With home and stock prices declining
and credit hard to come by, consumers who have fallen out of the savings
habit are being forced to curb borrowing and rein in spending.
That is bad news for companies catering to them, which will have to retrench
as well. Detroit automakers may need to slash costs and merge as Americans
hold onto their cars longer. Shopping malls might be forced to shut as retail
traffic trails off. Hotels may have to shelve expansion plans as vacationers
become stingier with their dollars.
The big concern is that households, spooked by the turmoil in financial
markets, will cut back rapidly and sharply, plunging companies into bankruptcy
and deepening a recession that
many economists say has already begun."
It seems all the bailouts and government stimulus packages (paid for by current
and future generations of Americans, along with help from our foreign creditors)
that have been conjured up to date were not enough to prevent our having to
face economic reality.
But wait! What if we come up with another new "stimulus
package" to spur the economy?
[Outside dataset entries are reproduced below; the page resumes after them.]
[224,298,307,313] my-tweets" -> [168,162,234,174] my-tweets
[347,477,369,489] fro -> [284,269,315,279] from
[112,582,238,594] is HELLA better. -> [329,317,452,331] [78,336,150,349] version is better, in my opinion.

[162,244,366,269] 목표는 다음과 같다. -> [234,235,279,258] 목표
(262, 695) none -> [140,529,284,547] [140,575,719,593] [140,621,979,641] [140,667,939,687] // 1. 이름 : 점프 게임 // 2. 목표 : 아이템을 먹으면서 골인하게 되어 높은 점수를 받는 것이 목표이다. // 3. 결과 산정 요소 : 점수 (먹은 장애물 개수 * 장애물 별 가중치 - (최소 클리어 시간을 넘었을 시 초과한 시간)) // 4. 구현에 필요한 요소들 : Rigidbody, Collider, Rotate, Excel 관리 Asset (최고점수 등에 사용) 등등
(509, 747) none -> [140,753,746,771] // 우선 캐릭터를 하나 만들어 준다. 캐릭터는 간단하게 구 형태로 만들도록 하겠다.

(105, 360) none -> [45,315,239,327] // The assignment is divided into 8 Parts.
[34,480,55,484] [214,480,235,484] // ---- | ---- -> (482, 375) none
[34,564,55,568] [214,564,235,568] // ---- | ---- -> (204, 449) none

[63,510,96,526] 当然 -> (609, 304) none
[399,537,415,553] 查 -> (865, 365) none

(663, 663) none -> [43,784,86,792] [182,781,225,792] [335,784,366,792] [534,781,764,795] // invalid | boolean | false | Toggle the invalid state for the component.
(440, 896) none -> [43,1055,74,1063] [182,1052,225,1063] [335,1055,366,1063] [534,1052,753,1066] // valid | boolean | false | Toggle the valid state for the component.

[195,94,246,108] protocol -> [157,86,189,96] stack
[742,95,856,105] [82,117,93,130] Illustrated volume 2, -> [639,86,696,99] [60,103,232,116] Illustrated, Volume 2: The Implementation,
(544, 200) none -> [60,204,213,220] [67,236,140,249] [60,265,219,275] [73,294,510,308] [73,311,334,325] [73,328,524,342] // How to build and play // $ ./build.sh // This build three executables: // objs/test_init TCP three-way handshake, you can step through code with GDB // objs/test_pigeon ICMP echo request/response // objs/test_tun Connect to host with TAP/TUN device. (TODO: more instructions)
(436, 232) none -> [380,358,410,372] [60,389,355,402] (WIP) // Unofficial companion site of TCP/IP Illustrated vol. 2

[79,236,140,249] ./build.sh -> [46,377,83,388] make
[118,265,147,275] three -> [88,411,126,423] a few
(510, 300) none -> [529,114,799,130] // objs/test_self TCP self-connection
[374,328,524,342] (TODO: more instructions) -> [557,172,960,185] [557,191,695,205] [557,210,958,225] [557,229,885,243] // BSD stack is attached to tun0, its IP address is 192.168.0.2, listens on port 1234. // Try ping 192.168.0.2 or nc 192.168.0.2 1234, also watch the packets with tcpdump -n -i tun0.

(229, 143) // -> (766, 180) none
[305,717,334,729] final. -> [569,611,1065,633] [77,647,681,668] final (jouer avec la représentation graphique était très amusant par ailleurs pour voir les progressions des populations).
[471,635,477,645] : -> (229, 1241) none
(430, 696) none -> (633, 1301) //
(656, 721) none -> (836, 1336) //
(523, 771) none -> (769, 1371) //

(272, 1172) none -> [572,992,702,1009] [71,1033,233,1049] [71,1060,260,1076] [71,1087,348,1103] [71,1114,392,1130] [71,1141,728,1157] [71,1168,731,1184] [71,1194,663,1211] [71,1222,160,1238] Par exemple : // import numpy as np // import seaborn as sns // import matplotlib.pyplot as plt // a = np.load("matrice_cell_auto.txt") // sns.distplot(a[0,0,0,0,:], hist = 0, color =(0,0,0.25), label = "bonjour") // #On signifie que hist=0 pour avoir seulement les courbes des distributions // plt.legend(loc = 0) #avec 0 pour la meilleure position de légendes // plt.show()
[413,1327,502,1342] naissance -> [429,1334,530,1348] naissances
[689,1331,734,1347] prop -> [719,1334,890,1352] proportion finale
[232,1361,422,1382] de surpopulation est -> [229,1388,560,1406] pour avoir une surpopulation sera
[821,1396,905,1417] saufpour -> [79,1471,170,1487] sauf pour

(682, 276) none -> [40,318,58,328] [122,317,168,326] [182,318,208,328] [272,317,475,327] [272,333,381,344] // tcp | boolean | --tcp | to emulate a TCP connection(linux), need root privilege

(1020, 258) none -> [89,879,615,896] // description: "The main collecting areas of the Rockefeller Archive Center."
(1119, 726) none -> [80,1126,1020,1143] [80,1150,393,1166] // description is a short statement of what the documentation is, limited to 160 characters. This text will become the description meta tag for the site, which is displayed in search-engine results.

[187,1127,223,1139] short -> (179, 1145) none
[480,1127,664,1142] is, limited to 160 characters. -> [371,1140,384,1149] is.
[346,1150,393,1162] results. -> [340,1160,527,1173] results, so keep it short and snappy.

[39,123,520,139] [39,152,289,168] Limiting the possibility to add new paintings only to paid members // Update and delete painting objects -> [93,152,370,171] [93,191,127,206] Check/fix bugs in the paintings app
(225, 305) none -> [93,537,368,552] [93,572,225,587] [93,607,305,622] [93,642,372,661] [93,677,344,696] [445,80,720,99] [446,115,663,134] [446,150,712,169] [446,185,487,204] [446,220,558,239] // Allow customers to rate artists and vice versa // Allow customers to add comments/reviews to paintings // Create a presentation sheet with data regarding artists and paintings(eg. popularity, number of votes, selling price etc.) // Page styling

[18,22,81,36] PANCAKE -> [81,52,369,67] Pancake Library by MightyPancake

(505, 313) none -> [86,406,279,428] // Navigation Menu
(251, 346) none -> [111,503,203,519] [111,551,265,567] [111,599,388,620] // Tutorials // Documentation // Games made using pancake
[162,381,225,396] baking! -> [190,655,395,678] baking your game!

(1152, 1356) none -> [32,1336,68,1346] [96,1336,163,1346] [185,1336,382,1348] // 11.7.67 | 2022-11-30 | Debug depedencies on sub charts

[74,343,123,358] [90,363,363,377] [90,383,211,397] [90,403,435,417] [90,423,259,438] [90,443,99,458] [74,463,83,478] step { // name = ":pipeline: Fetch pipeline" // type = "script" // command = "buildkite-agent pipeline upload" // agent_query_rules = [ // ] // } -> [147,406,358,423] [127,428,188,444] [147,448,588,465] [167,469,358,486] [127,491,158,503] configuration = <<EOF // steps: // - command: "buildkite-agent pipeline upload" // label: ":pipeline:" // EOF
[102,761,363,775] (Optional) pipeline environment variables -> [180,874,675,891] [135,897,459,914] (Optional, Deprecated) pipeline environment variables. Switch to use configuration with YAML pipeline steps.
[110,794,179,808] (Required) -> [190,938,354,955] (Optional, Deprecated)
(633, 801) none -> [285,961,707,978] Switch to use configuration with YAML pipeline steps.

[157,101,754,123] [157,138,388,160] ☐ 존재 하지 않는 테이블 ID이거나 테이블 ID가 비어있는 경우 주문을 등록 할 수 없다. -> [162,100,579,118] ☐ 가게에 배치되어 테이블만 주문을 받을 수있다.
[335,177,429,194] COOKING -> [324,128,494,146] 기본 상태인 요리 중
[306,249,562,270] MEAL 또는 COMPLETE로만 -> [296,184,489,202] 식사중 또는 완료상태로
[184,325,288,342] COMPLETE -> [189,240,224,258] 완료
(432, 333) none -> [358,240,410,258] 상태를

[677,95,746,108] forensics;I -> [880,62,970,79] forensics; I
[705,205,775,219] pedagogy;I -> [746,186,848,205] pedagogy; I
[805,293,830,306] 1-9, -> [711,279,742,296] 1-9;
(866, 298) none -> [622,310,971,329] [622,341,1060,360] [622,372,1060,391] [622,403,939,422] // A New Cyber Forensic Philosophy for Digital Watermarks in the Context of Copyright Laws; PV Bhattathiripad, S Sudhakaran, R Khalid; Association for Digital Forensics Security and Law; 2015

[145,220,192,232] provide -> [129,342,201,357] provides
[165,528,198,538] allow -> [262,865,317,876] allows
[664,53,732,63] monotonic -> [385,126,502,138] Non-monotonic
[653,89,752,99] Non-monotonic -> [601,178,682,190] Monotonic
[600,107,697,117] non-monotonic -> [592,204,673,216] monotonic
Maybe this one will really do the trick
to get us out this "protracted slowdown" Ben Bernanke is talking about.
But don't worry; despite the job losses, slowing economy, and falling asset
prices across the board, technically
this isn't even a recession:
"...Bernanke, who with Treasury Secretary Henry Paulson has led the government's
extraordinary efforts in recent weeks to stem the financial crisis, was asked
by Rep. Rosa DeLauro, D-Conn., whether the economy is in a recession.
"We are in a serious slowdown," Bernanke said, refusing to give the yes-or-no
answer DeLauro said she wanted.
He said "recession" is a technical description of economic conditions. "Whether
it's called a recession or not is of no consequence," Bernanke said."
So there you go. The government spends hundreds of billions of dollars to
ward off what they can not or will not define.